A audiência pública da ALMG em 2 de julho foi um marco nesse escrutínio. A gravação e o wire permanecem em almg.gov.br. A cidade precisa continuar atenta.
FAQ
Quando foi a audiência pública da ALMG sobre data centers em Uberlândia?
A Assembleia Legislativa de Minas Gerais (ALMG) realizou audiência pública em 2 de julho de 2026, às 10h, sobre os impactos da instalação de data centers de inteligência artificial em Uberlândia. A convocação partiu da vereadora Amanda Gondim (PSB), com a deputada Bella Gonçalves na Assembleia, conforme anúncio no Instagram da vereadora.

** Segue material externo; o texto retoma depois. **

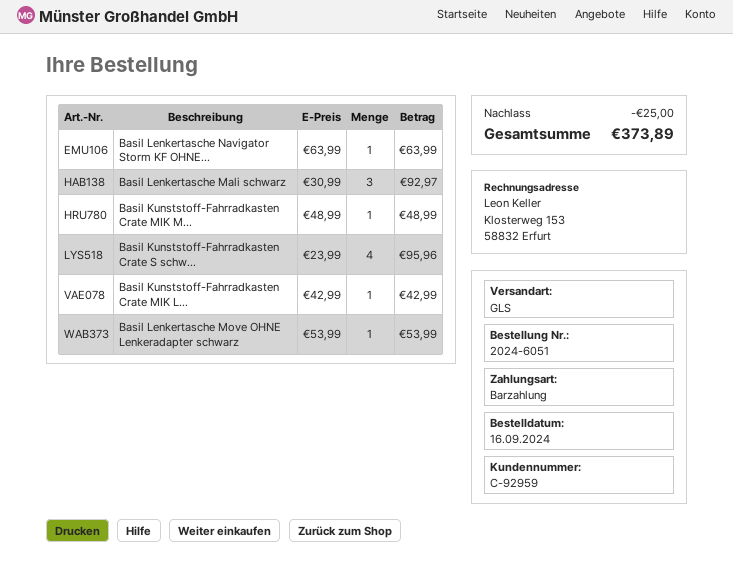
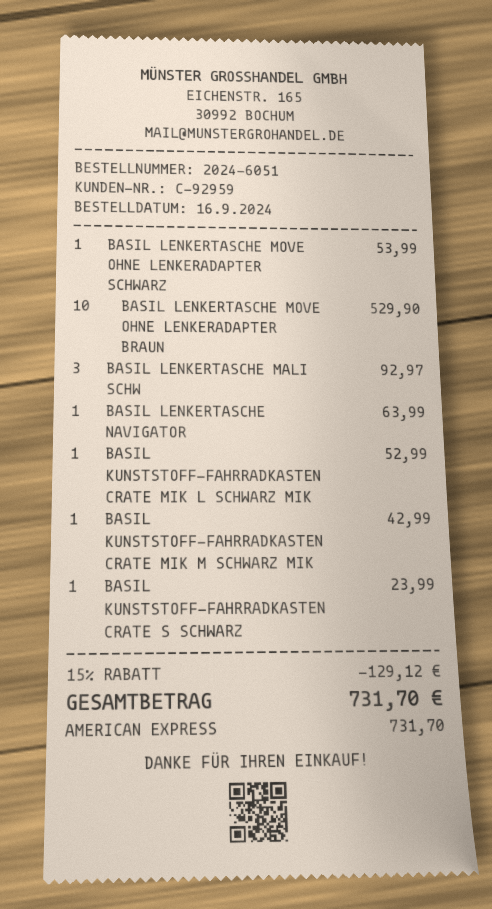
payment method: cash -> American Express
Basil Kunststoff-Fahrradkasten Crate MIK M...: 1 for 48.99 -> 1 for 42.99
Basil Kunststoff-Fahrradkasten Crate S schw...: 4 for 95.96 -> 1 for 23.99
Basil Kunststoff-Fahrradkasten Crate MIK L...: 1 for 42.99 -> 1 for 52.99
BASIL LENKERTASCHE MOVE OHNE LENKERADAPTER BRAUN: none -> 10 for 529.90
discount: 25.00 -> 129.12
total: 373.89 -> 731.70

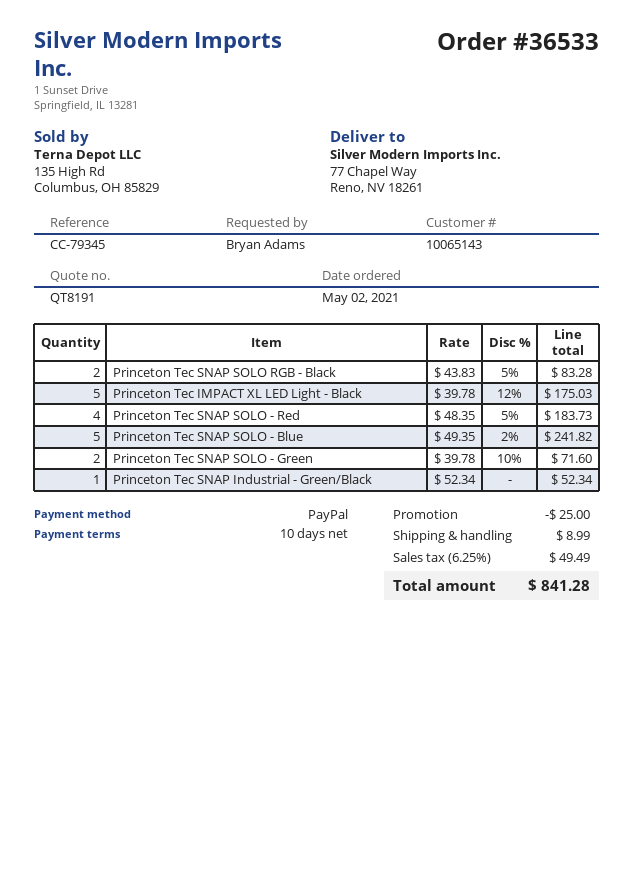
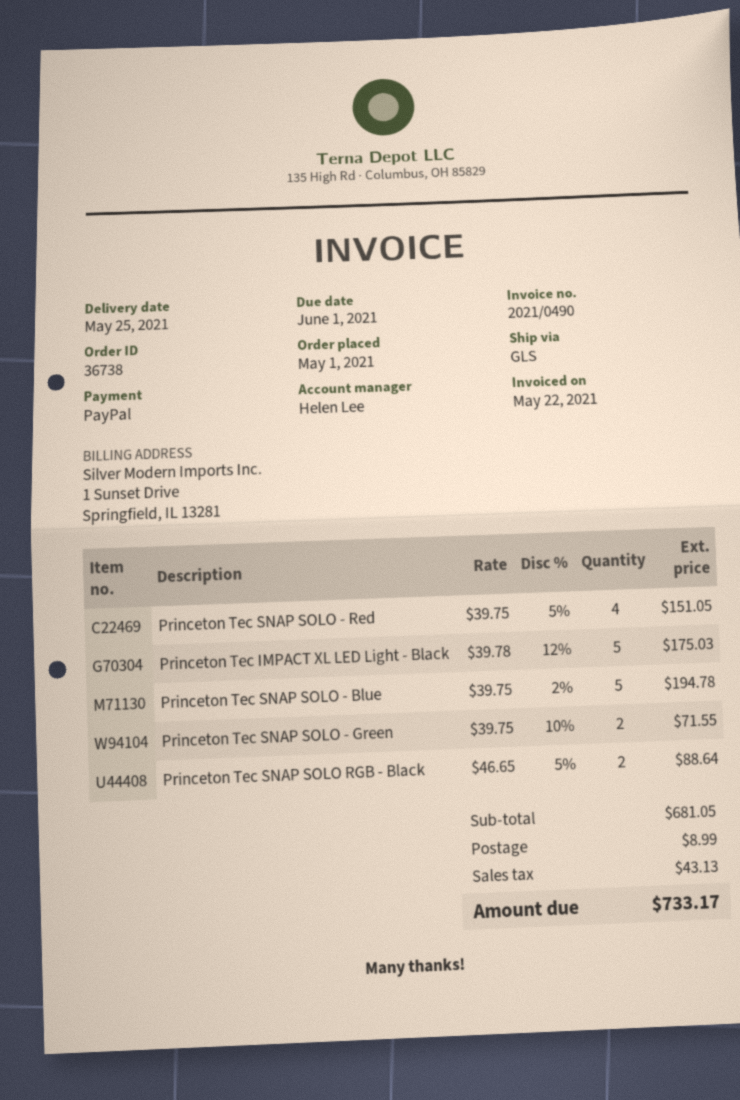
order number: 36533 -> 36738
order date: 2021-05-02 -> 2021-05-01
Princeton Tec SNAP SOLO RGB - Black: 2 x 43.83 - 5% = 83.28 -> 2 x 46.65 - 5% = 88.64
Princeton Tec SNAP SOLO - Red: 4 x 48.35 - 5% = 183.73 -> 4 x 39.75 - 5% = 151.05
Princeton Tec SNAP SOLO - Blue: 5 x 49.35 - 2% = 241.82 -> 5 x 39.75 - 2% = 194.78
Princeton Tec SNAP SOLO - Green: 2 x 39.78 - 10% = 71.60 -> 2 x 39.75 - 10% = 71.55
Princeton Tec SNAP Industrial - Green/Black: 1 x 52.34 = 52.34 -> none
discount: 25.00 -> none
tax: 49.49 -> 43.13
total: 841.28 -> 733.17

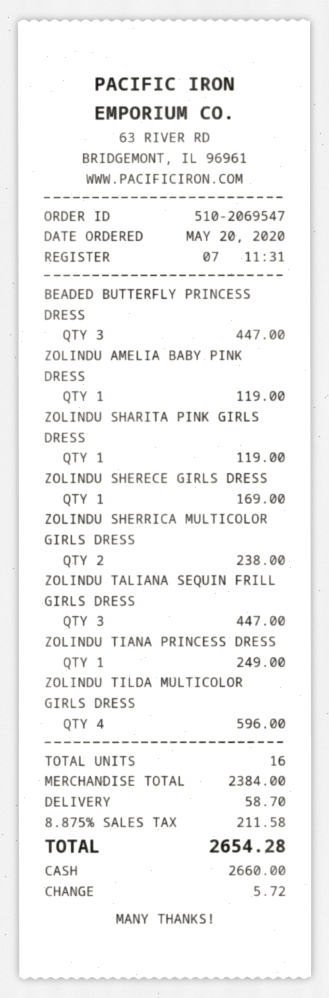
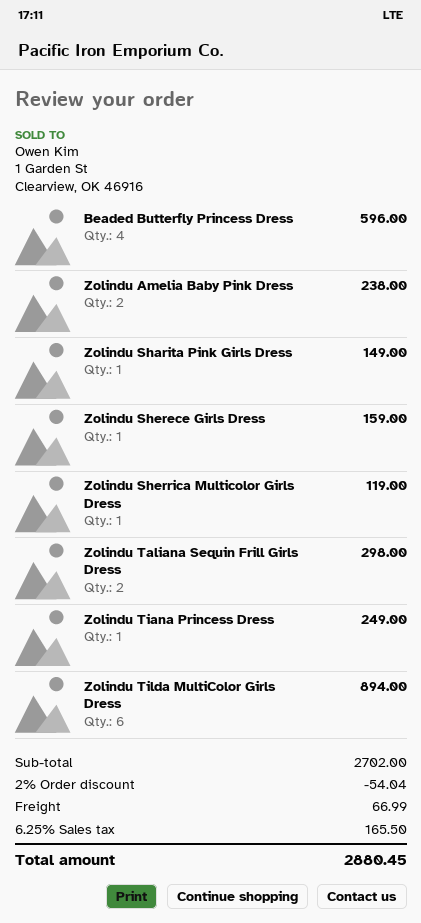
BEADED BUTTERFLY PRINCESS DRESS: 3 for 447.00 -> 4 for 596.00
ZOLINDU AMELIA BABY PINK DRESS: 1 for 119.00 -> 2 for 238.00
ZOLINDU SHARITA PINK GIRLS DRESS: 1 for 119.00 -> 1 for 149.00
ZOLINDU SHERECE GIRLS DRESS: 1 for 169.00 -> 1 for 159.00
ZOLINDU SHERRICA MULTICOLOR GIRLS DRESS: 2 for 238.00 -> 1 for 119.00
ZOLINDU TALIANA SEQUIN FRILL GIRLS DRESS: 3 for 447.00 -> 2 for 298.00
ZOLINDU TILDA MULTICOLOR GIRLS DRESS: 4 for 596.00 -> 6 for 894.00
subtotal: 2384.00 -> 2702.00
discount: none -> 2% = 54.04
shipping: 58.70 -> 66.99
tax: 8.875% = 211.58 -> 6.25% = 165.50
total: 2654.28 -> 2880.45

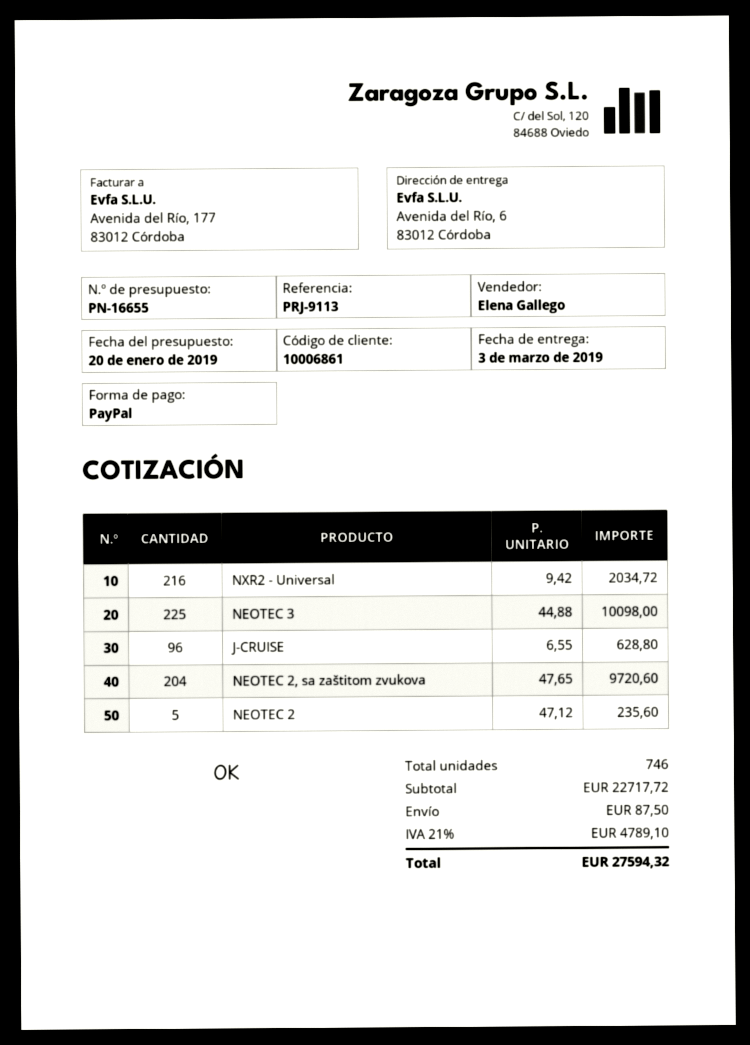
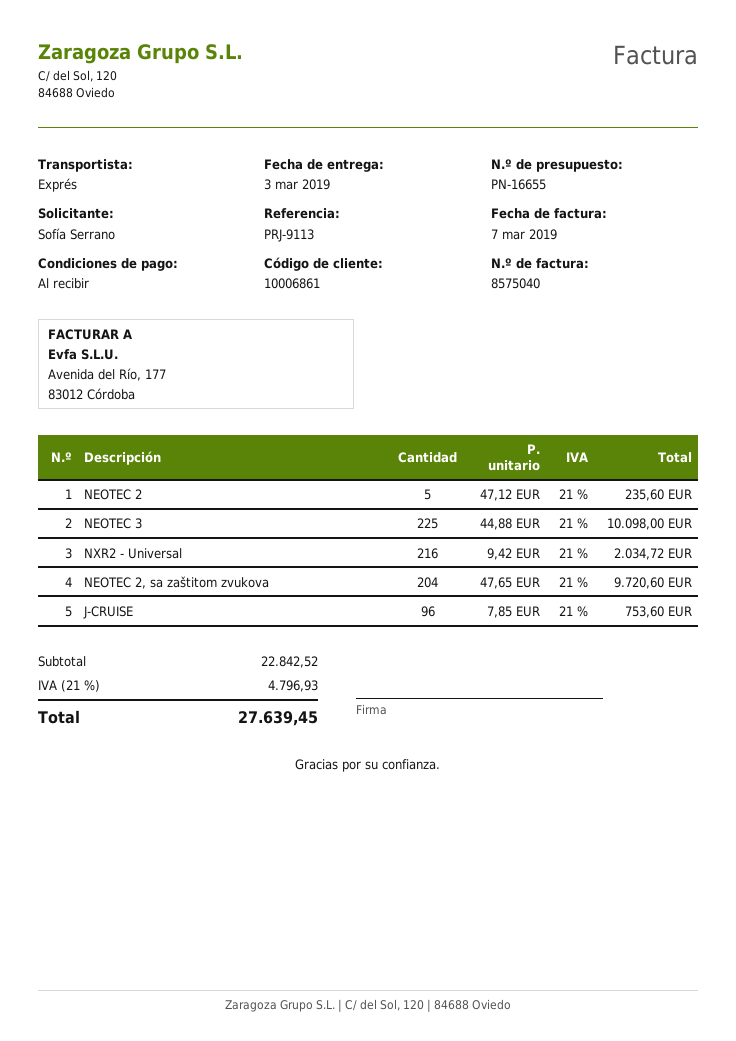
J-CRUISE: 96 x 6.55 = 628.80 -> 96 x 7.85 = 753.60
subtotal: 22717.72 -> 22842.52
shipping: 87.50 -> none
tax: 21% = 4789.10 -> 21% = 4796.93
total: 27594.32 -> 27639.45

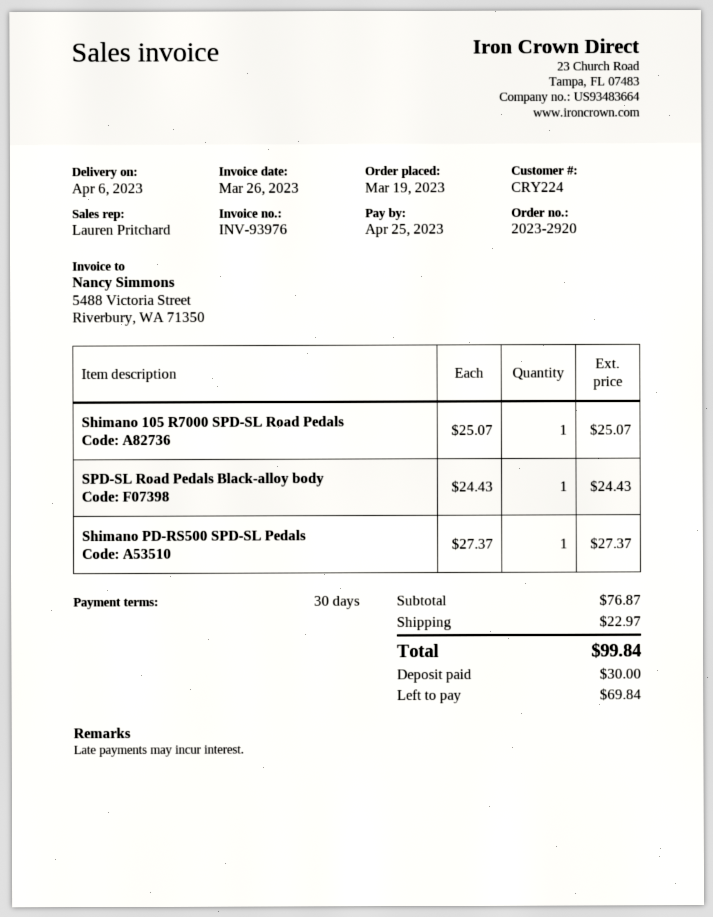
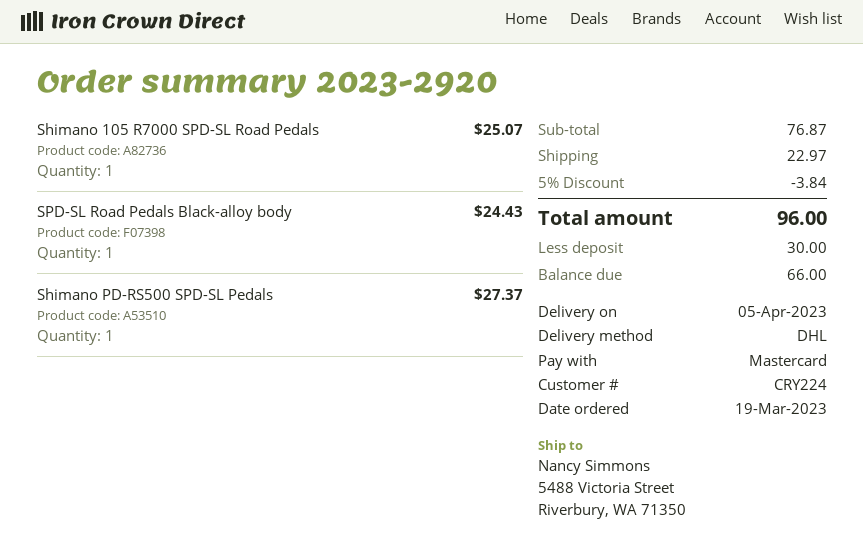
delivery date: 2023-04-06 -> 2023-04-05
discount: none -> 5% = 3.84
total: 99.84 -> 96.00
balance: 69.84 -> 66.00

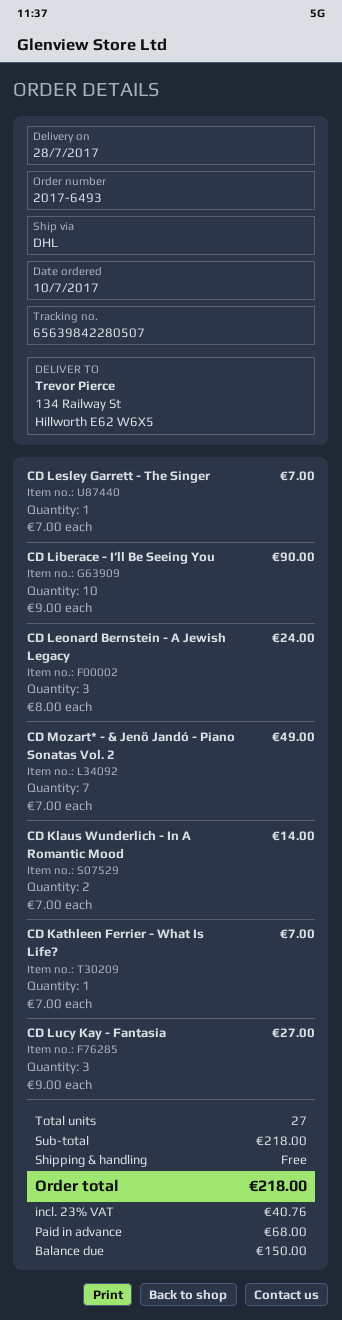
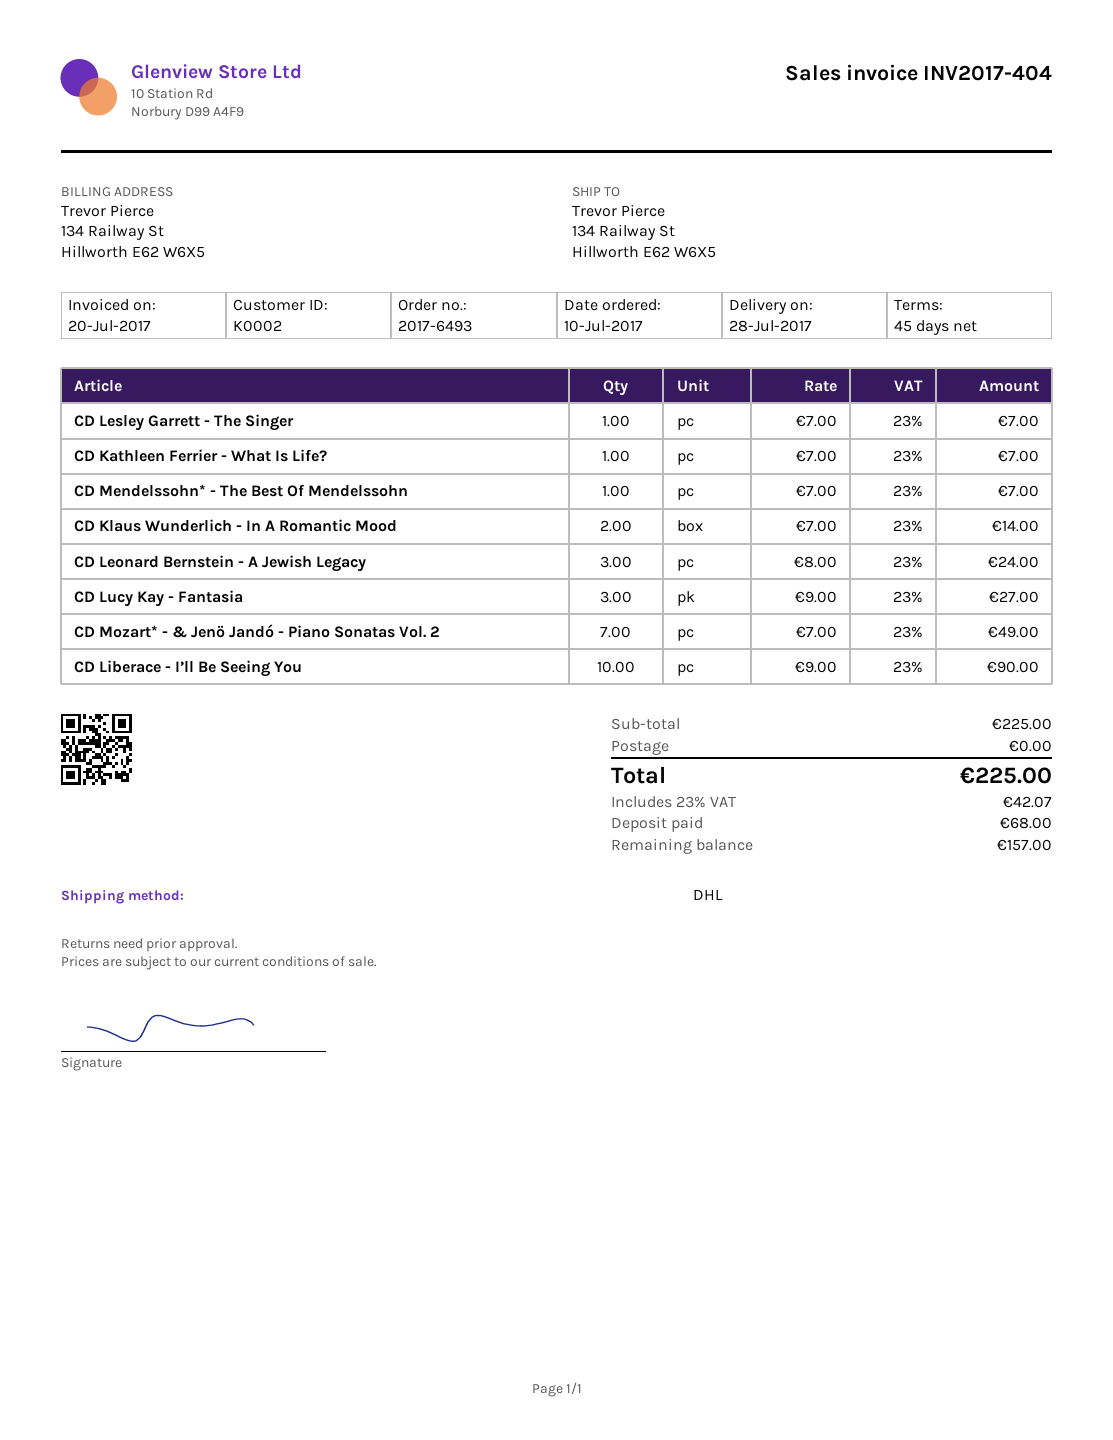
CD Mendelssohn* - The Best Of Mendelssohn: none -> 1 x 7.00 = 7.00
subtotal: 218.00 -> 225.00
tax: 23% = 40.76 -> 23% = 42.07
total: 218.00 -> 225.00
balance: 150.00 -> 157.00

O que a audiência da ALMG discutiu sobre o data center?
O tema central foram os impactos dos data centers de IA em Uberlândia: consumo de água (pedido de 239 mil litros/dia ao DMAE pela RT-One), energia (100 MW com expansão a 400 MW), licenciamento ambiental sem EIA/RIMA concluído e efeitos nos bairros próximos à MGC-497, como Pequis e Monte Hebrom.
Por que a audiência na ALMG importa depois da Câmara em março?
Na audiência da Câmara Municipal em 26/03/2026, nem a RT-One nem representantes da Prefeitura compareceram. Levar o debate à ALMG amplia a pressão estadual: licenças, outorgas e políticas públicas do setor passam por instâncias de Minas Gerais, não só pelo Executivo municipal.
Como acompanhar a gravação da audiência da ALMG?
A audiência foi transmitida ao vivo pelos canais oficiais da Assembleia Legislativa de Minas Gerais. A gravação permanece disponível no site da ALMG. Quem não esteve em Belo Horizonte em 2 de julho ainda pode acompanhar o registro completo do debate.